:: Problem details ::
Look through the records and copy each line that has "operates" in it.

Data START

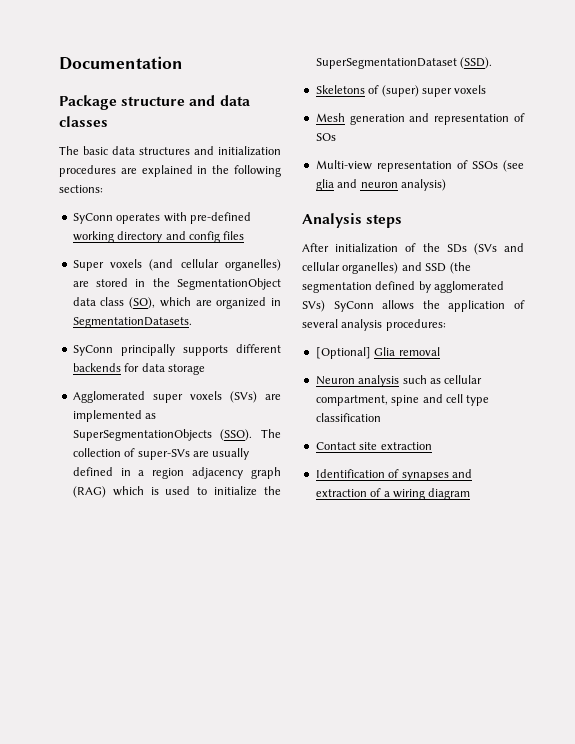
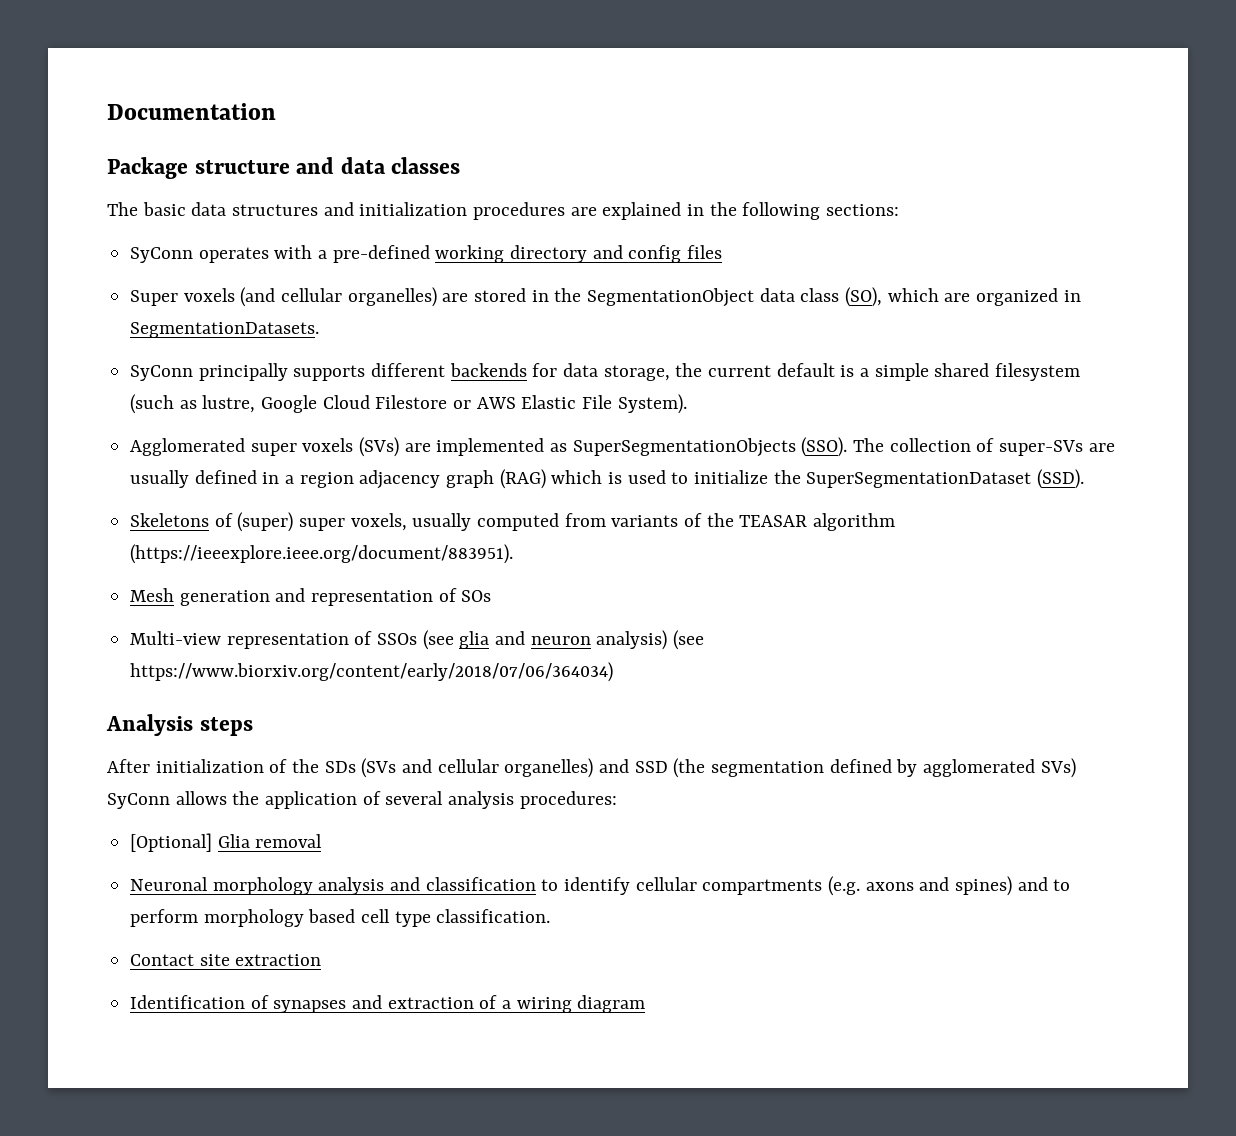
- SyConn operates with pre-defined working directory and config files
+ SyConn operates with a pre-defined working directory and config files
- SyConn principally supports different backends for data storage
+ SyConn principally supports different backends for data storage, the current default is a simple shared filesystem (such as lustre, Google Cloud Filestore or AWS Elastic File System).
- Skeletons of (super) super voxels
+ Skeletons of (super) super voxels, usually computed from variants of the TEASAR algorithm (https://ieeexplore.ieee.org/document/883951).
- Multi-view representation of SSOs (see glia and neuron analysis)
+ Multi-view representation of SSOs (see glia and neuron analysis) (see https://www.biorxiv.org/content/early/2018/07/06/364034)
- Neuron analysis such as cellular compartment, spine and cell type classification
+ Neuronal morphology analysis and classification to identify cellular compartments (e.g. axons and spines) and to perform morphology based cell type classification.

Data END

:: Response area ::
- SyConn operates with pre-defined working directory and config files
+ SyConn operates with a pre-defined working directory and config files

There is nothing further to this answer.